The way dependencies are injected feels rather nice with the constraint approach, it makes it very clear what is needed where and at least gives an idea what the implementation are going to do, instead of just providing a big IO and giving the modules access to everything. I do miss the layer abstraction from ZIO a bit since that felt like quite a nice abstraction on top to manage dependencies.
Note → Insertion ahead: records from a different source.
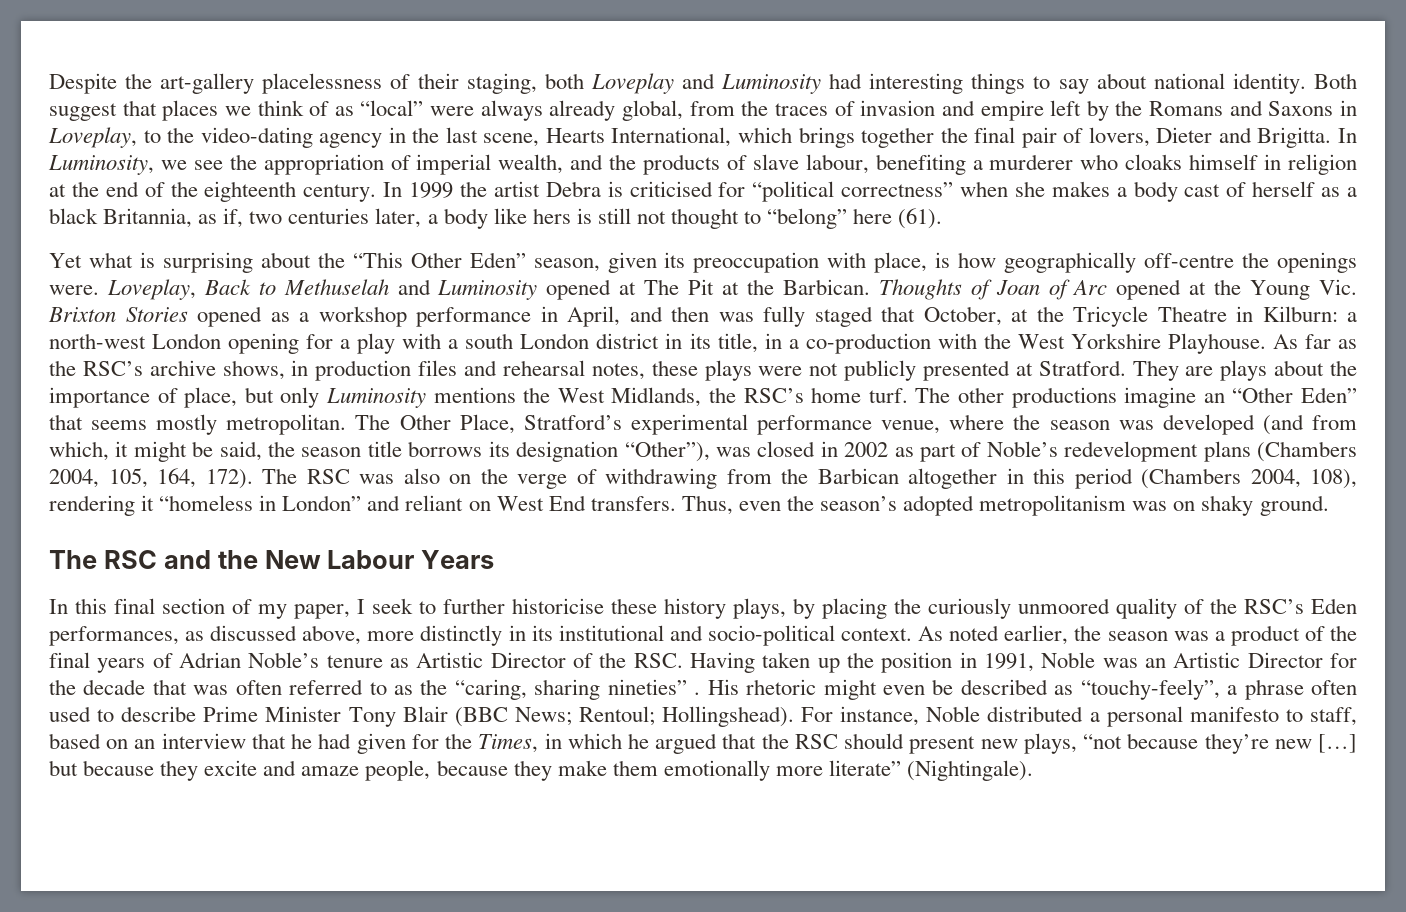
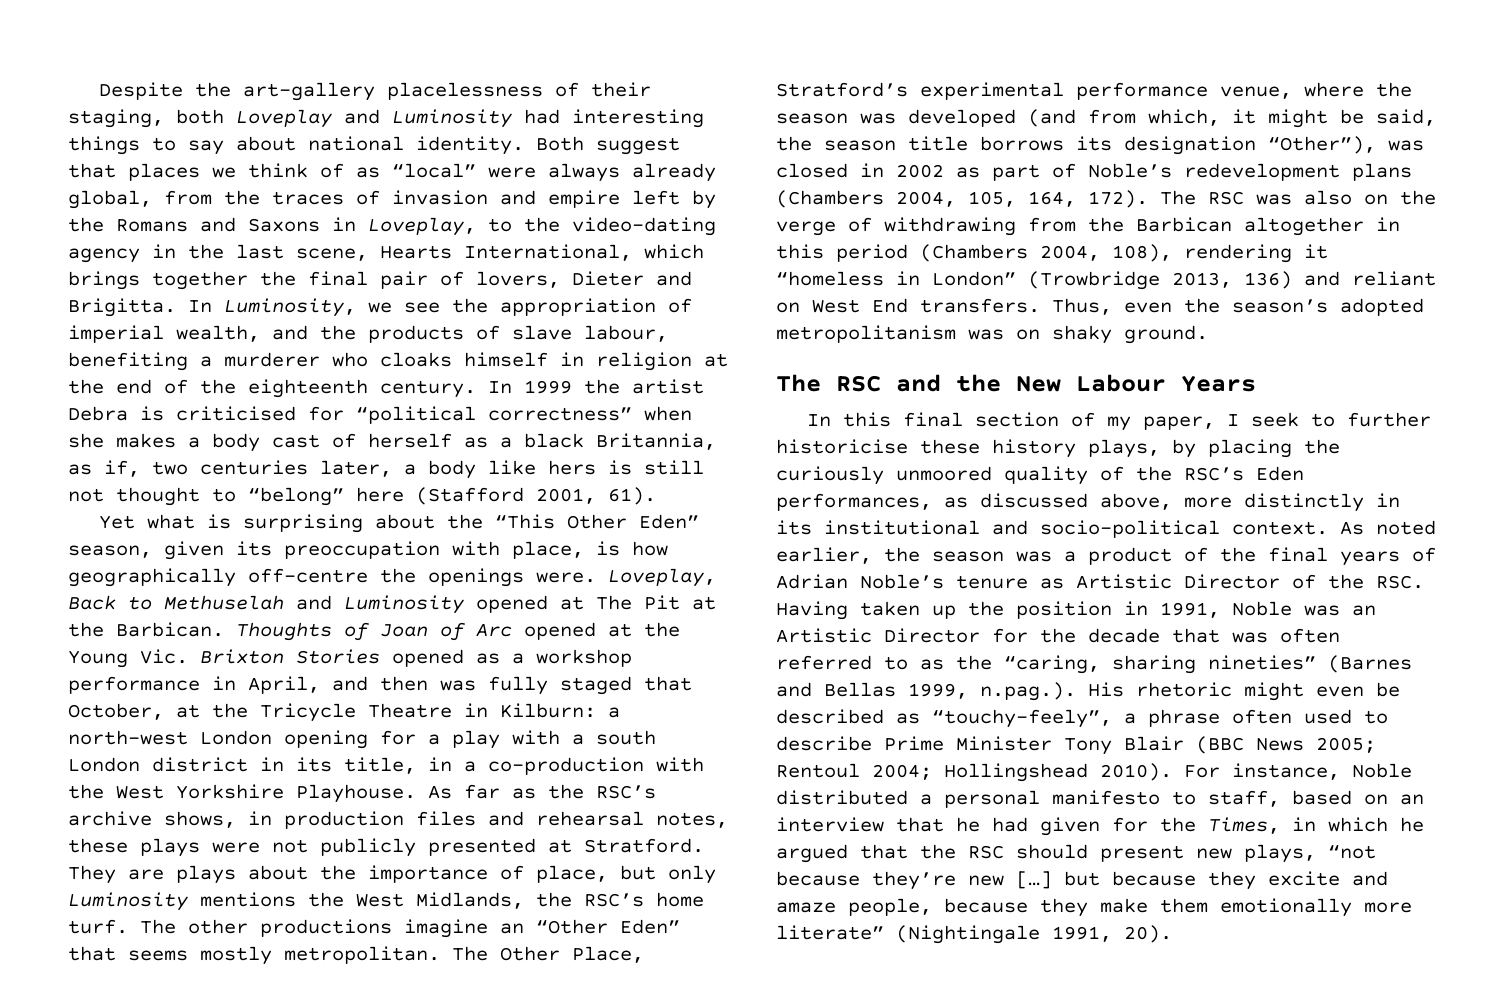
- In 1999 the artist Debra is criticised for “political correctness” when she makes a body cast of herself as a black Britannia, as if, two centuries later, a body like hers is still not thought to “belong” here (61).
+ In 1999 the artist Debra is criticised for “political correctness” when she makes a body cast of herself as a black Britannia, as if, two centuries later, a body like hers is still not thought to “belong” here (Stafford 2001, 61).
- The RSC was also on the verge of withdrawing from the Barbican altogether in this period (Chambers 2004, 108), rendering it “homeless in London” and reliant on West End transfers.
+ The RSC was also on the verge of withdrawing from the Barbican altogether in this period (Chambers 2004, 108), rendering it “homeless in London” (Trowbridge 2013, 136) and reliant on West End transfers.
- As noted earlier, the season was a product of the final years of Adrian Noble’s tenure as Artistic Director of the RSC. Having taken up the position in 1991, Noble was an Artistic Director for the decade that was often referred to as the “caring, sharing nineties” . His rhetoric might even be described as “touchy-feely”, a phrase often used to describe Prime Minister Tony Blair (BBC News; Rentoul; Hollingshead).
+ As noted earlier, the season was a product of the final years of Adrian Noble’s tenure as Artistic Director of the RSC. Having taken up the position in 1991, Noble was an Artistic Director for the decade that was often referred to as the “caring, sharing nineties” (Barnes and Bellas 1999, n.pag.). His rhetoric might even be described as “touchy-feely”, a phrase often used to describe Prime Minister Tony Blair (BBC News 2005; Rentoul 2004; Hollingshead 2010).
- For instance, Noble distributed a personal manifesto to staff, based on an interview that he had given for the Times, in which he argued that the RSC should present new plays, “not because they’re new […] but because they excite and amaze people, because they make them emotionally more literate” (Nightingale).
+ For instance, Noble distributed a personal manifesto to staff, based on an interview that he had given for the Times, in which he argued that the RSC should present new plays, “not because they’re new […] but because they excite and amaze people, because they make them emotionally more literate” (Nightingale 1991, 20).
In the end, however, I think Cats Effect and the Cats IO monad, ZIO, Monix and probably some other stuff I’ve forgotten show how great the FP and effects support is in Scala. When building libraries I really see the big advantage of not restricting yourself to a single IO implementation. For developing business logic, or functionality that doesn’t need to be shared, I wonder whether abstracting away the IO implementation is that useful, since it doesn’t allow direct access to the great stuff from the Cats IO monad or the ZIO implementations.
Nevertheless, been a great experience implementing this, and I keep finding it amazing how far Scala has come from just a couple of years ago!